What you have to do –
Two lines below mark the span: the one containing "[958,423,1192,441] [958,468,1119,485] Manual" and the one containing "[985,692,1011,706] the ->". Set down both, plus every line between, exactly as they stand, and nothing else.

Records for the exercise –

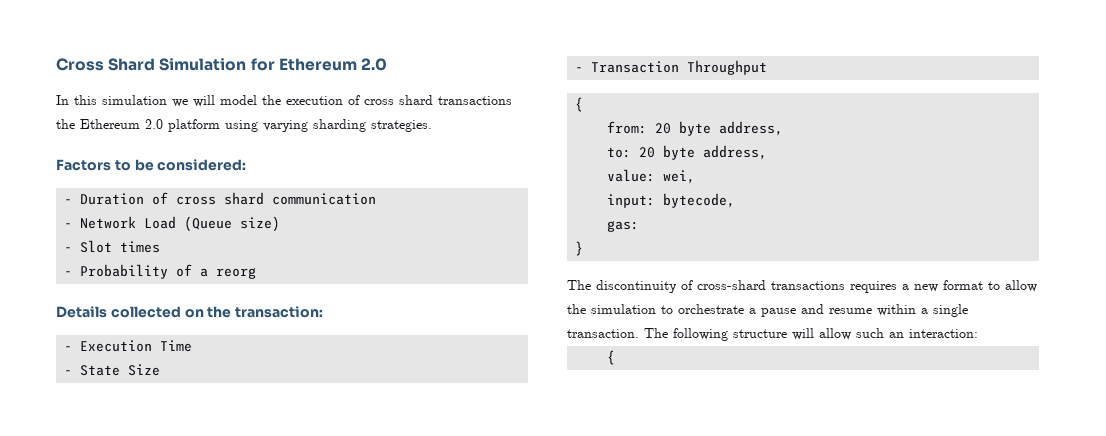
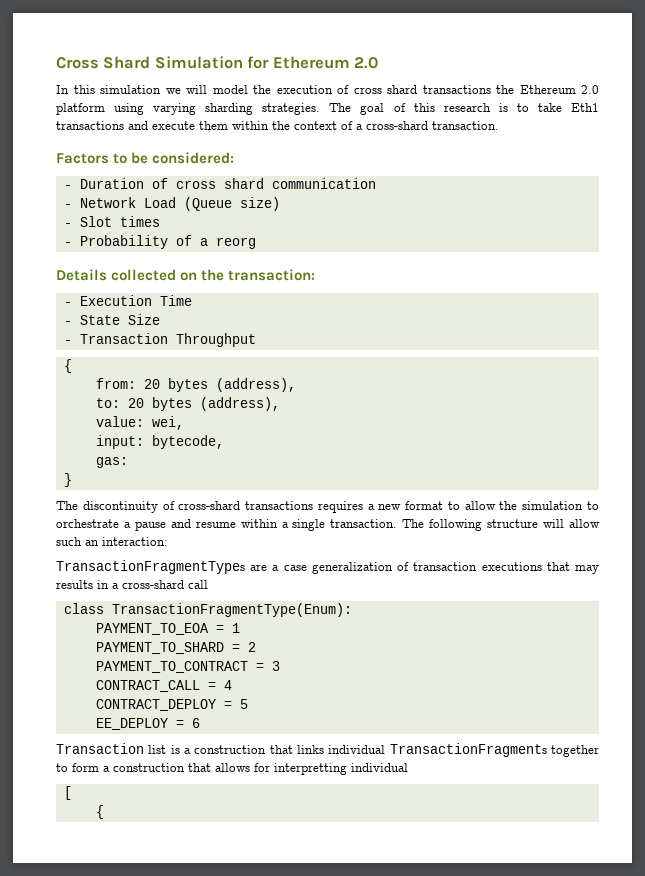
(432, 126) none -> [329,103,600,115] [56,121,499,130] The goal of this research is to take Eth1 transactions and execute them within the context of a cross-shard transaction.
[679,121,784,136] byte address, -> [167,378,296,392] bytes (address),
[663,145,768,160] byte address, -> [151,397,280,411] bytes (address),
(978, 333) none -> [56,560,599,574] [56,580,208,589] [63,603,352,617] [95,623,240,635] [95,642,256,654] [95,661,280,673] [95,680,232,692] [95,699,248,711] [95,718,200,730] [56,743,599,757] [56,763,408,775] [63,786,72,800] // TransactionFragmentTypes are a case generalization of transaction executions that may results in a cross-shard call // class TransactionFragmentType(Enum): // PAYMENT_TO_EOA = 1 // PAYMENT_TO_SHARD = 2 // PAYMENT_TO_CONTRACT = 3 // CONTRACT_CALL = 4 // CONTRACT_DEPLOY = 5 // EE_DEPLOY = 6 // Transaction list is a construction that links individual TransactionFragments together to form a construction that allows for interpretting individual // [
...
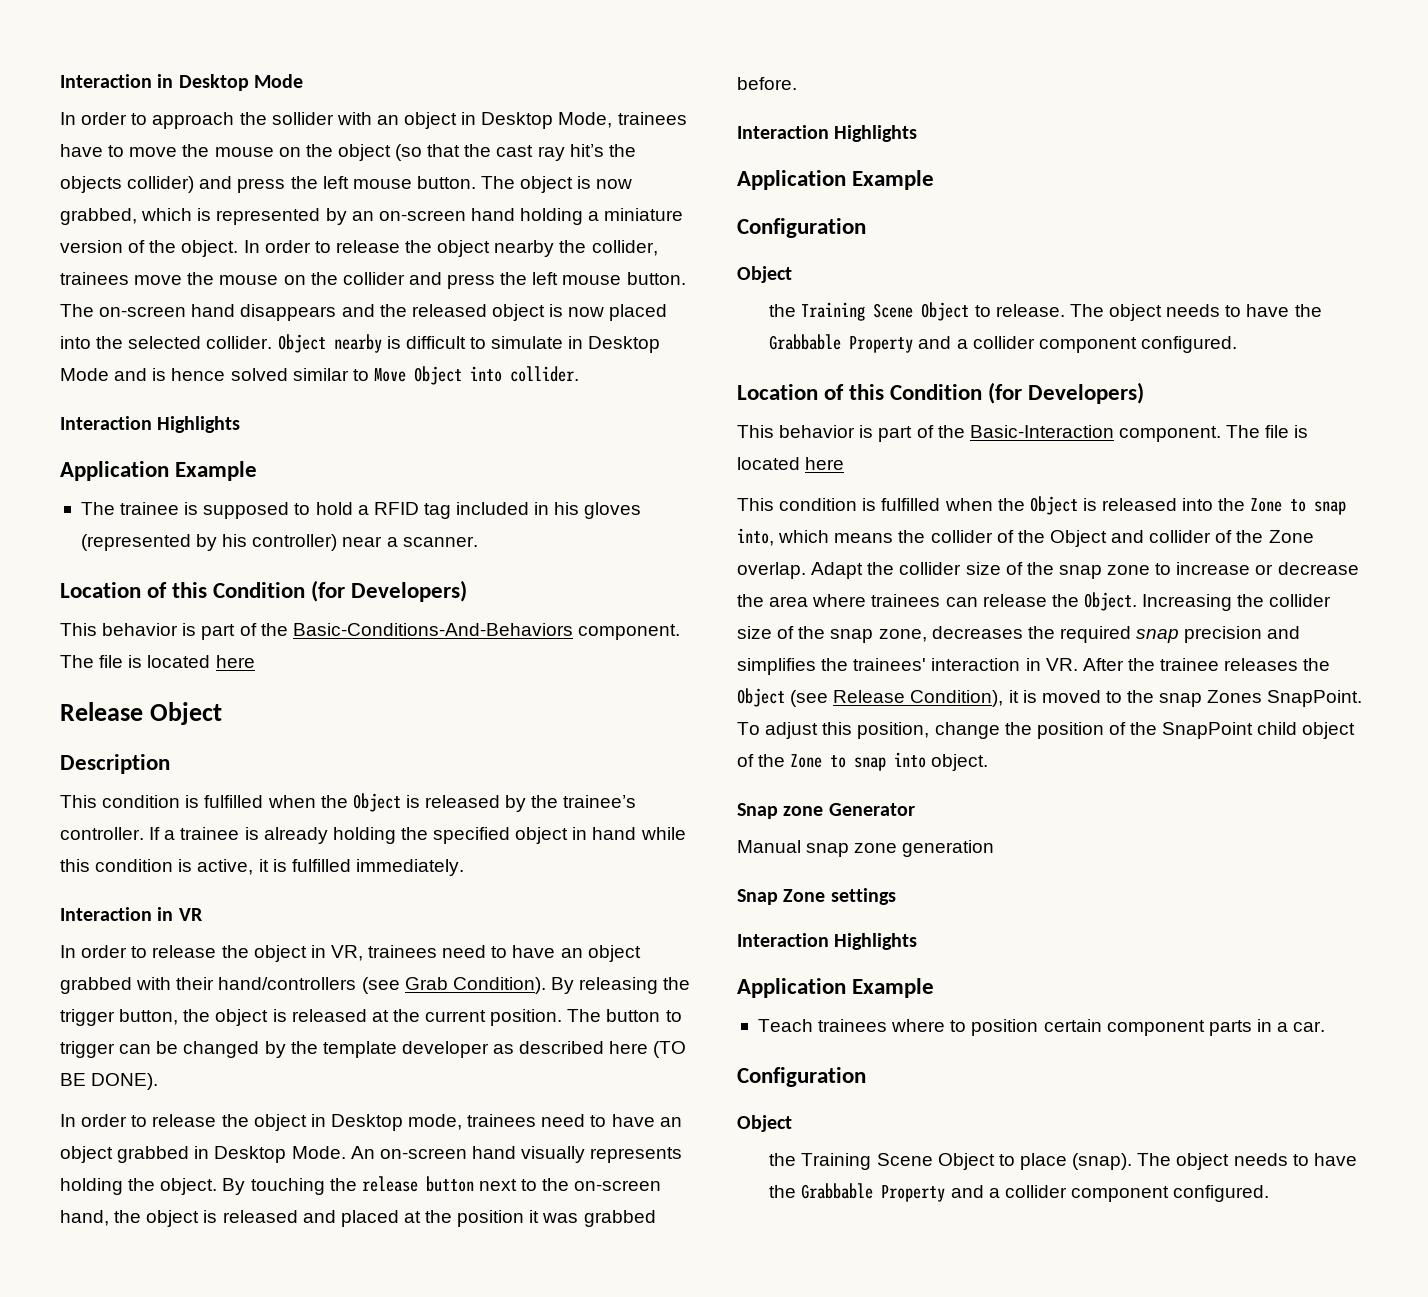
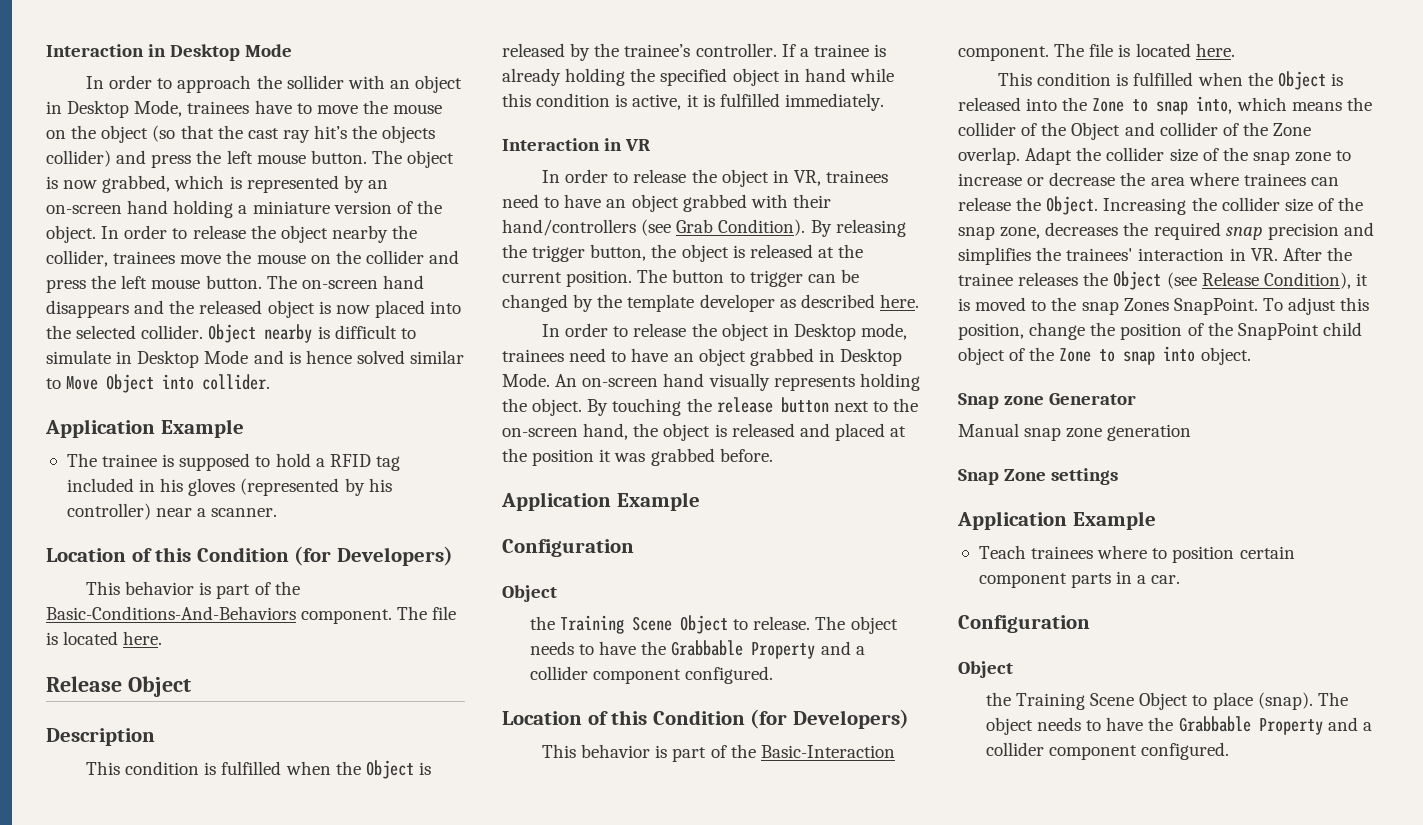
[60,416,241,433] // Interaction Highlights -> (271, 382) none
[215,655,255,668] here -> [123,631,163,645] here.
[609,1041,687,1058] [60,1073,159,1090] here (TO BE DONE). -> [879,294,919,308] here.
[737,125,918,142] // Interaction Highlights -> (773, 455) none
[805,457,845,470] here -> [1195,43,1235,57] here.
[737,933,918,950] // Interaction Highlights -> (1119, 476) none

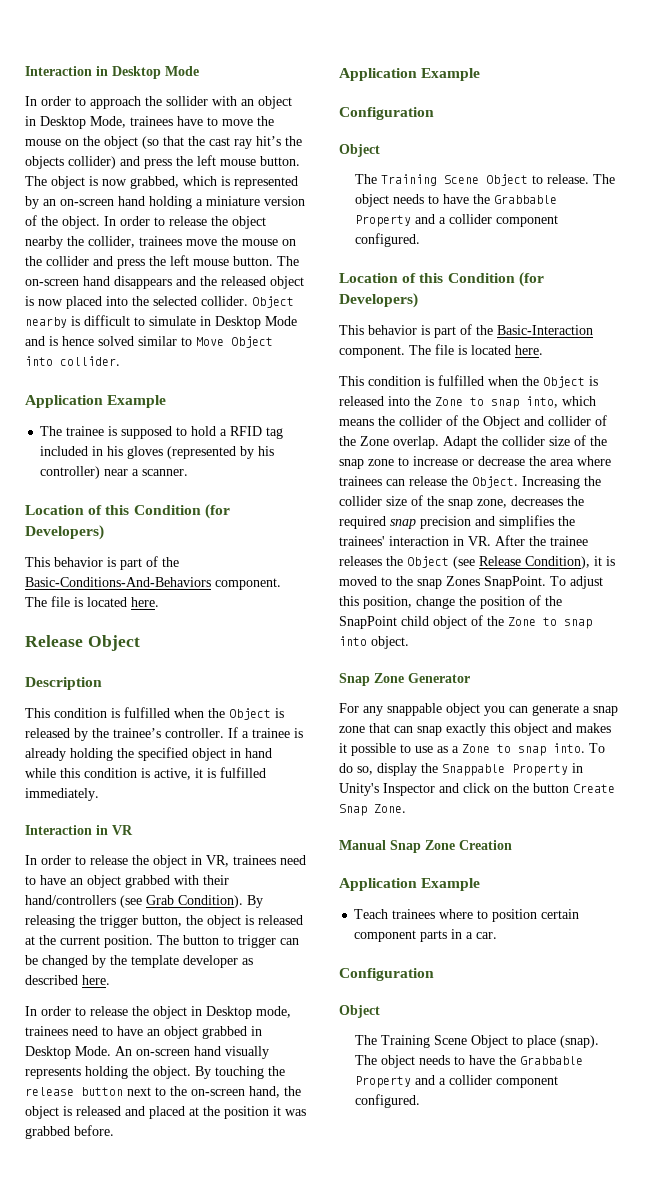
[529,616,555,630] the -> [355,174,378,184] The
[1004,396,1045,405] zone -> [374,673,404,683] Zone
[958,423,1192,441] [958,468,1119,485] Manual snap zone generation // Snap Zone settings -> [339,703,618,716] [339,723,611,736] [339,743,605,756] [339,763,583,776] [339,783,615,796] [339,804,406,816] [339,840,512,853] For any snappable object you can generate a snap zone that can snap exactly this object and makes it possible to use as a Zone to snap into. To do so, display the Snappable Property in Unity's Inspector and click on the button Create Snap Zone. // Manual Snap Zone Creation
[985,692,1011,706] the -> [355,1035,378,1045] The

Answer for this exercise –
[958,423,1192,441] [958,468,1119,485] Manual snap zone generation // Snap Zone settings -> [339,703,618,716] [339,723,611,736] [339,743,605,756] [339,763,583,776] [339,783,615,796] [339,804,406,816] [339,840,512,853] For any snappable object you can generate a snap zone that can snap exactly this object and makes it possible to use as a Zone to snap into. To do so, display the Snappable Property in Unity's Inspector and click on the button Create Snap Zone. // Manual Snap Zone Creation
[985,692,1011,706] the -> [355,1035,378,1045] The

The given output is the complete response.